Очень понравилась публика в Костроме. Было много цветов, были трогательные записки. По всему видно – ждали. И зрителям было важно, что я приехал именно к ним, потому что прежде им приходилось ездить на мои спектакли в Ярославль или Иваново.
Одиннадцать дней назад начал читать дневники Андрея Тарковского «Мартиролог» – так он называл свои тетради. «Мартиролог» переводится как список злоключений или страданий. У меня полное ощущение подлинного диалога с автором этих записок. Такого содержательного и мощного диалога у меня не было лет пятнадцать.
Поразительно, что чтение дневников Тарковского совпало с моими переездами фактически по родным его местам.
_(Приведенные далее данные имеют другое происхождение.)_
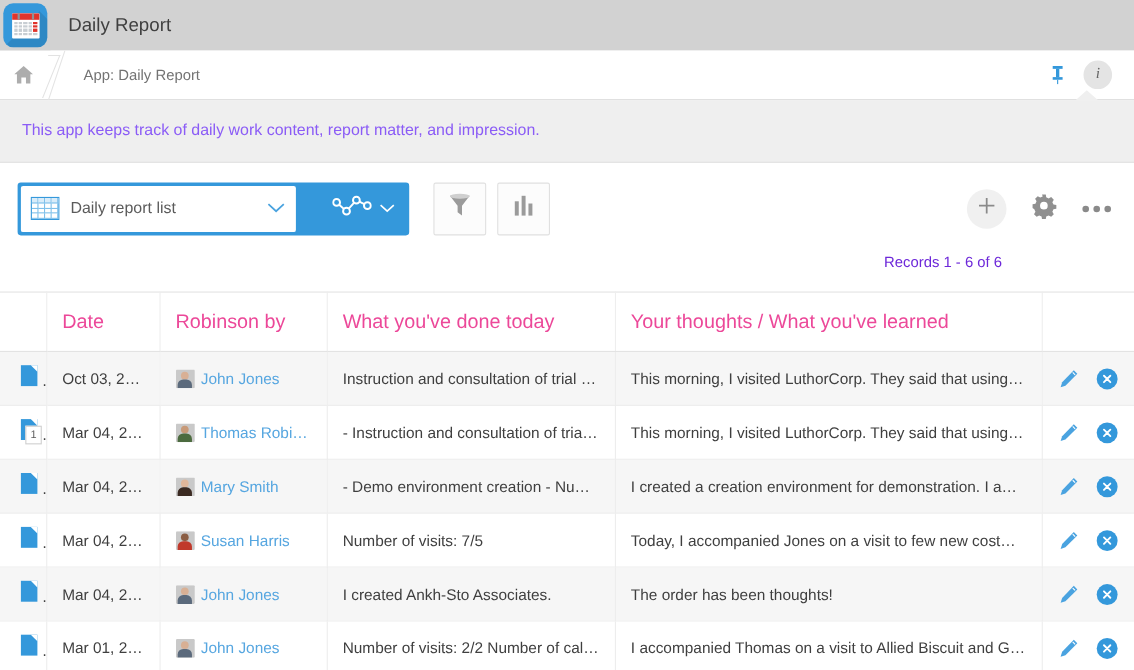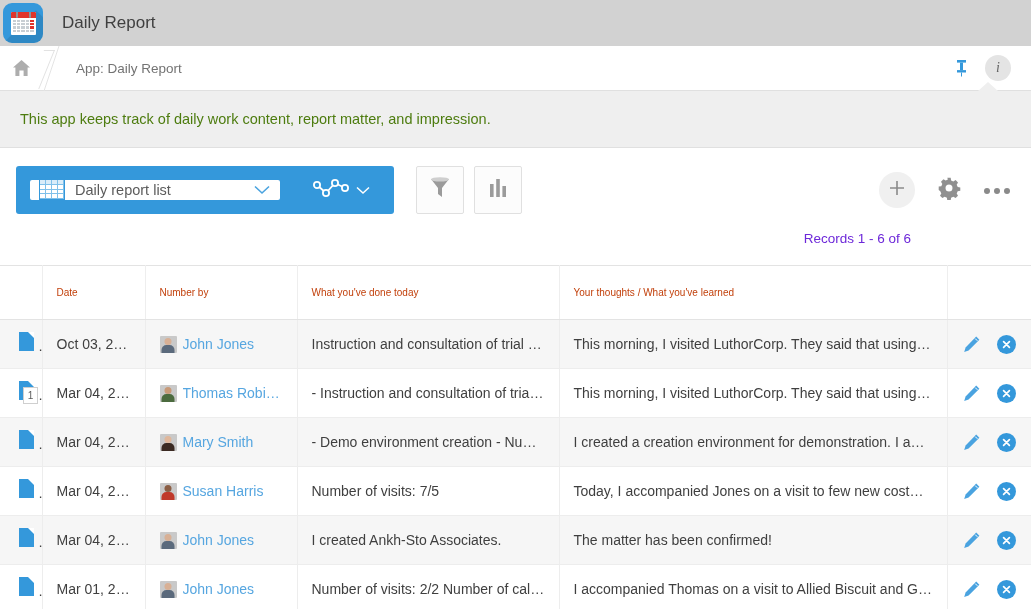"This app keeps track of" .desc-text { color: #4d7c0f -> #8b5cf6 }
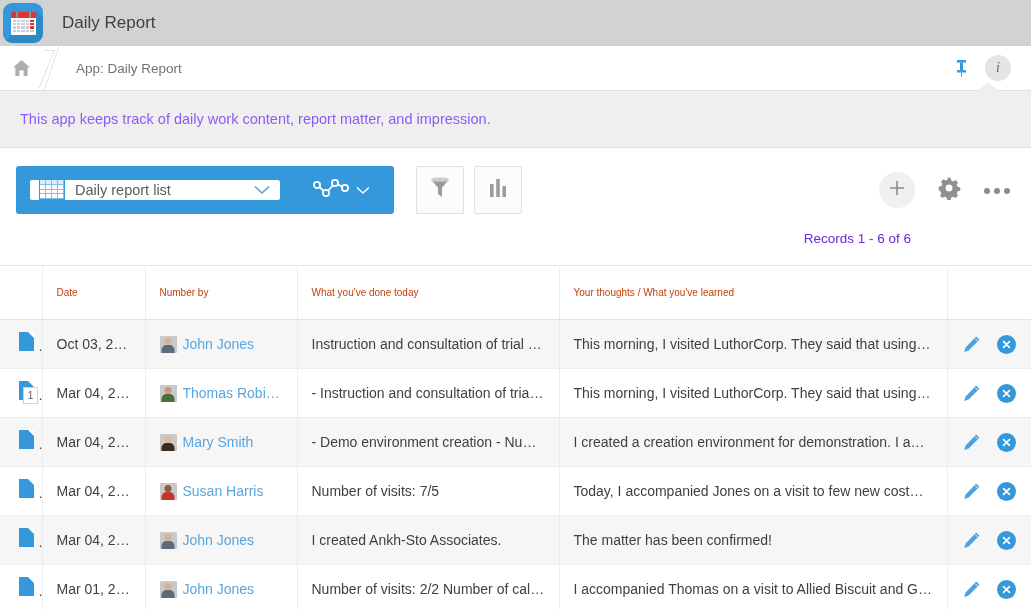"Daily report list" .view-select-group { padding: 14px -> 3px }
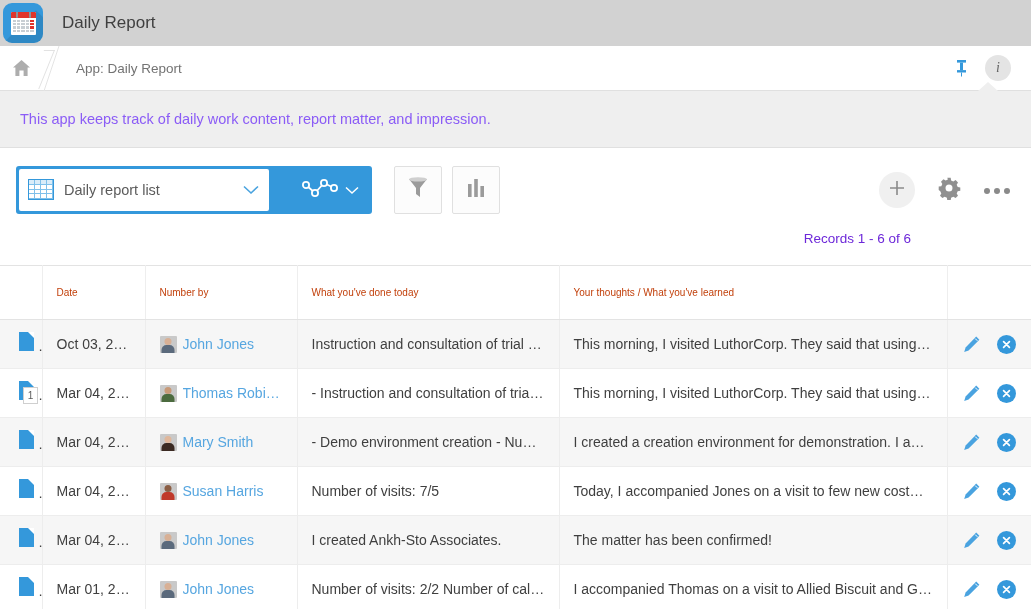"Date" table.records thead th { color: #c2410c -> #ec4899; font-size: 10px -> 18px }
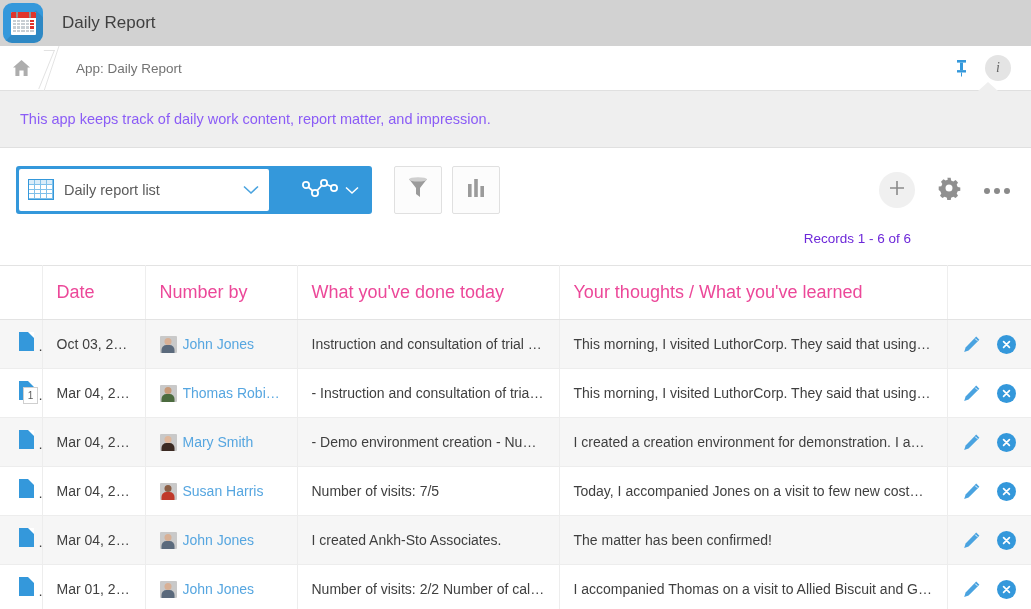"Number by" th { text: Number -> Robinson }
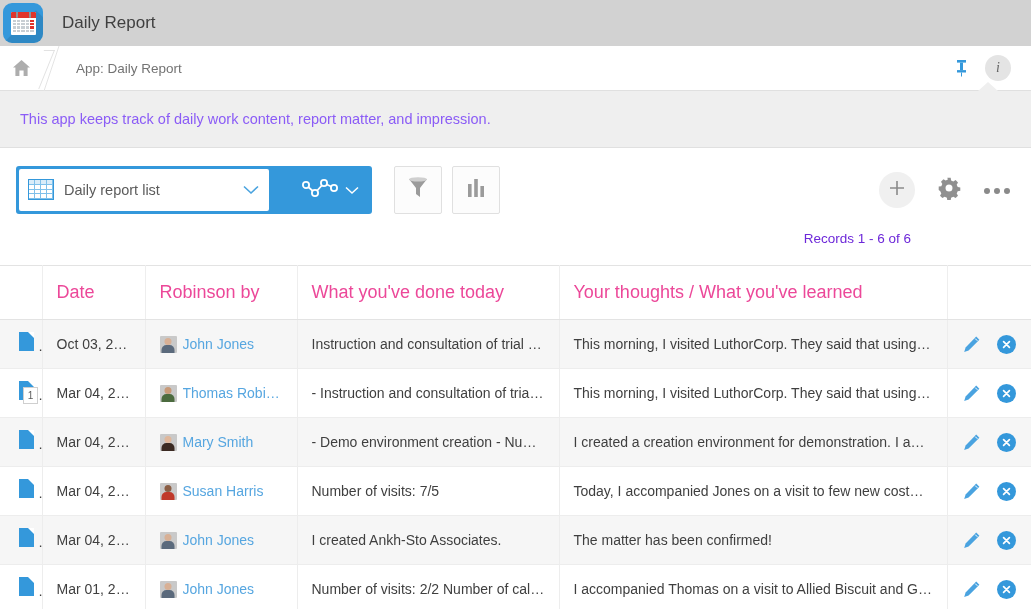"The matter has been confirmed!" td { text: matter has been confirmed -> order has been thoughts }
Впервые я посмотрел Тарковского, когда мне было тринадцать лет. Это был «Солярис». Потом я видел «Зеркало». Тогда я впервые ощутил такое переживание в связи с искусством, какого прежде даже близко не испытывал. Мне даже снились необычные для меня сны, в которых были незнакомые пейзажи, незнакомое небо и совершенно неведомая река. Когда ехал по Ивановской области, я наконец-то увидел эти пейзажи и это небо воочию… Сибирский, знакомый мне пейзаж, и сибирское небо совсем не такие. Сибирское небо высокое, и если в нем что-то меняется, то меняется стремительно. Сибирский пейзаж, к которому я привык, в тех краях, где я родился, чаще всего однообразен и не очень ярок. А река моего детства тёмная, шевелящаяся, никогда не бывающая безмятежной, а наоборот, какая-то тревожная. Родные места Тарковского совершенно иные, в них как будто добавили усилители цвета и усилили контраст. В небе в течение дня происходит масса событий, и сменяются всевозможные цвета, которые отражаются в любом водоёме, делая воду бездонной. В моем детском пейзаже никогда не присутствовали прекрасные руины и церкви. В тех местах, где родился Тарковский, этого до сих пор много, а в его детстве руин и церквей было, видимо, ещё больше. Какого непостижимого уровня художник! Как случилось, что я, будучи неспособным хоть сколько-нибудь понять его произведения в том своём нежном возрасте, всё же во снах видел совершенно незнакомый и неизвестный мне пейзаж? Его искусство вошло в мои сны после первого же прикосновения. К тому же, если вспомнить «Солярис», в нем практически нет пейзажей, о которых я только что сказал. Но я увидел их во сне!